Answer:
The rate of change of the length of the diagonal [tex]R[/tex] is [tex]$\frac{dR}{dt} =\frac{\sqrt{21} }{21} \:cm/min$[/tex]
Step-by-step explanation:
For the box of length [tex]L[/tex], width [tex]w[/tex], and height [tex]h[/tex], the length of the diagonal [tex]R[/tex] is given by
[tex]R^2 = L^2+w^2+h^2[/tex],
Taking the time derivative of both sides we get:
[tex]$\frac{dR^2}{dt} =\frac{dL^2}{dt}+\frac{dw^2}{dt} +\frac{dh^2}{dt}$[/tex]
since for any function [tex]f(x)[/tex]
[tex]\dfrac{df(t)^2}{dt} = 2f(t)\dfrac{df(t)}{dt}[/tex],
our equation becomes
[tex]$2R\frac{dR}{dt} =2L\frac{dL}{dt}+2w\frac{dw}{dt} +2h\frac{dh}{dt}$[/tex]
[tex]$\boxed{(1).\:R\frac{dR}{dt} =L\frac{dL}{dt}+w\frac{dw}{dt} +h\frac{dh}{dt}.}$[/tex]

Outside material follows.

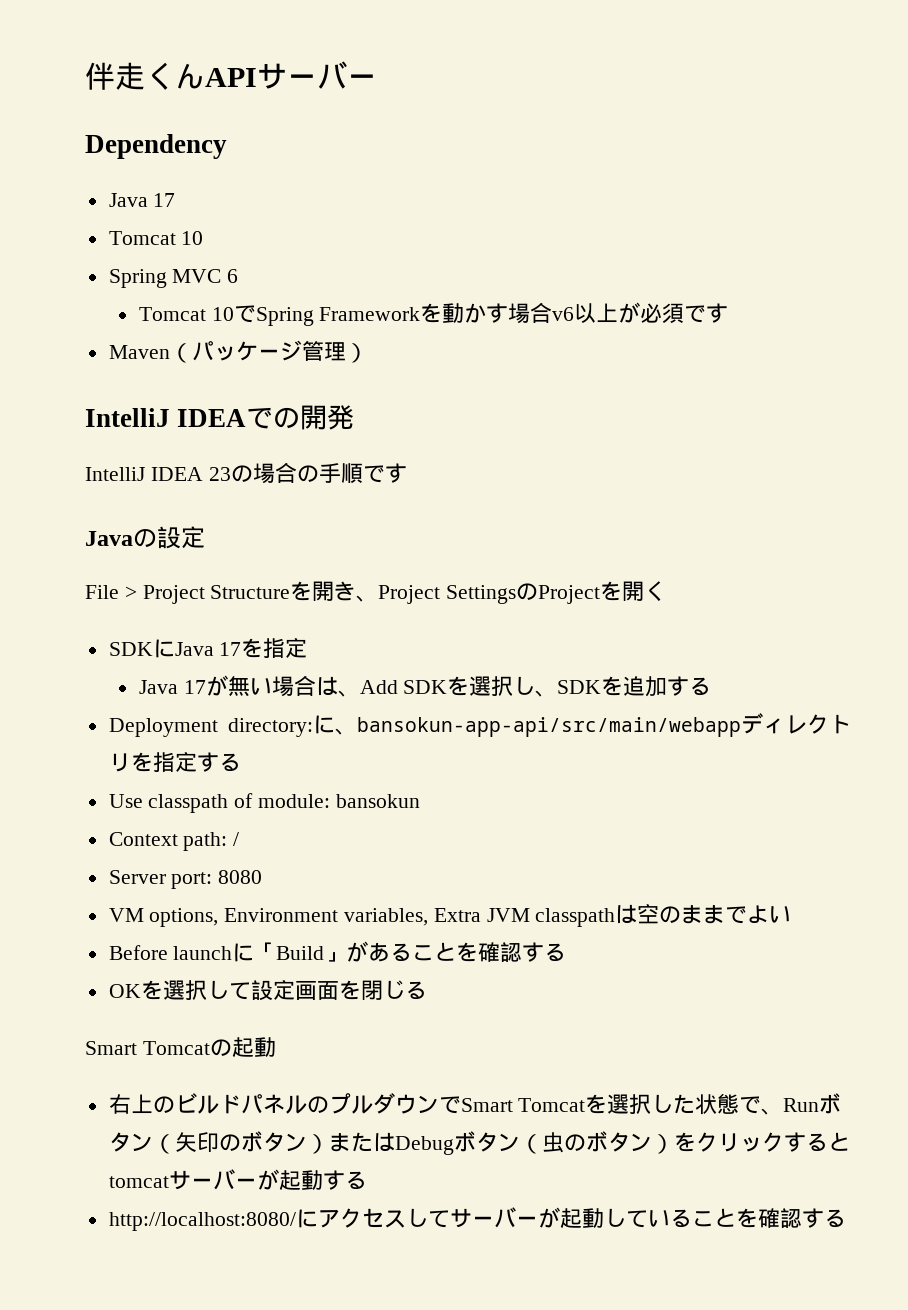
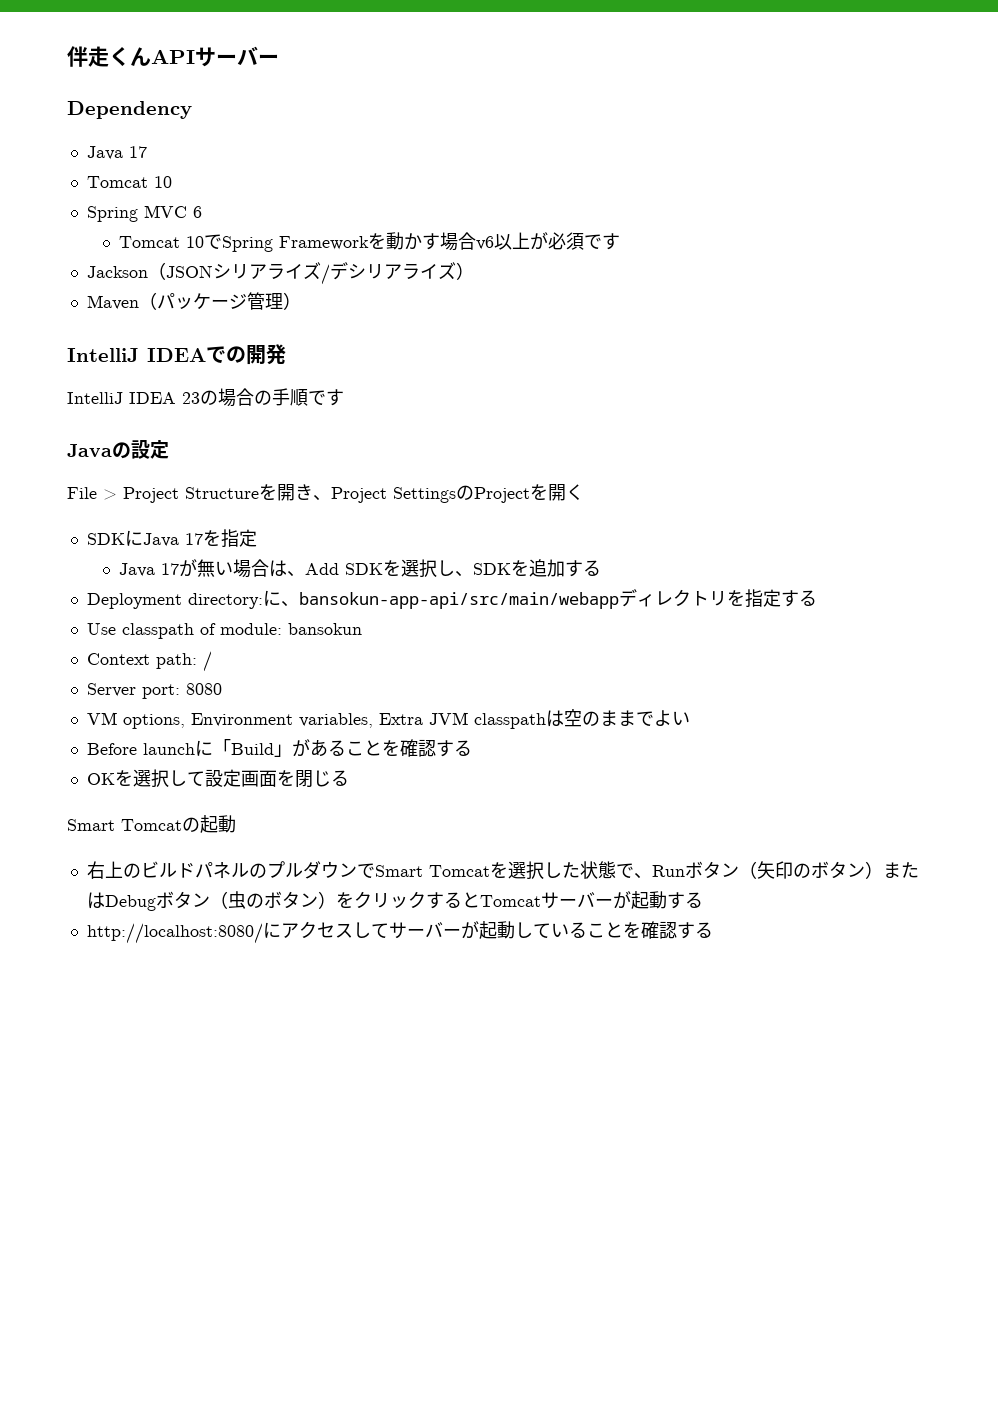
+ Jackson（JSONシリアライズ/デシリアライズ）
- 右上のビルドパネルのプルダウンでSmart Tomcatを選択した状態で、Runボタン（矢印のボタン）またはDebugボタン（虫のボタン）をクリックするとtomcatサーバーが起動する
+ 右上のビルドパネルのプルダウンでSmart Tomcatを選択した状態で、Runボタン（矢印のボタン）またはDebugボタン（虫のボタン）をクリックするとTomcatサーバーが起動する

Now, at a certain time when [tex]L =1, \:w =2,\; h = 4[/tex], the length of the diagonal is
[tex]R^2 = 1+2^2+4^2[/tex]
[tex]R = \sqrt{21}[/tex],
and since
[tex]\dfrac{dL}{dt} = 3cm/min[/tex]
[tex]\dfrac{dw}{dt} = 3cm/min[/tex]
[tex]\dfrac{dh}{dt} = -2cm/min[/tex]
equation (1) becomes
[tex]$\sqrt{21} \frac{dR}{dt} =(1)(3cm/min)+(2)(3cm/min) +(4)(-2cm/min)$[/tex]
[tex]$\sqrt{21} \frac{dR}{dt} =[3+6 +(-8)]\:cm/min$[/tex]
[tex]$ \frac{dR}{dt} =\frac{1}{\sqrt{21} } \:cm/min$[/tex]
[tex]$\boxed{ \frac{dR}{dt} =\frac{\sqrt{21} }{21} \:cm/min}$[/tex]
or [tex]0.23cm/min.[/tex]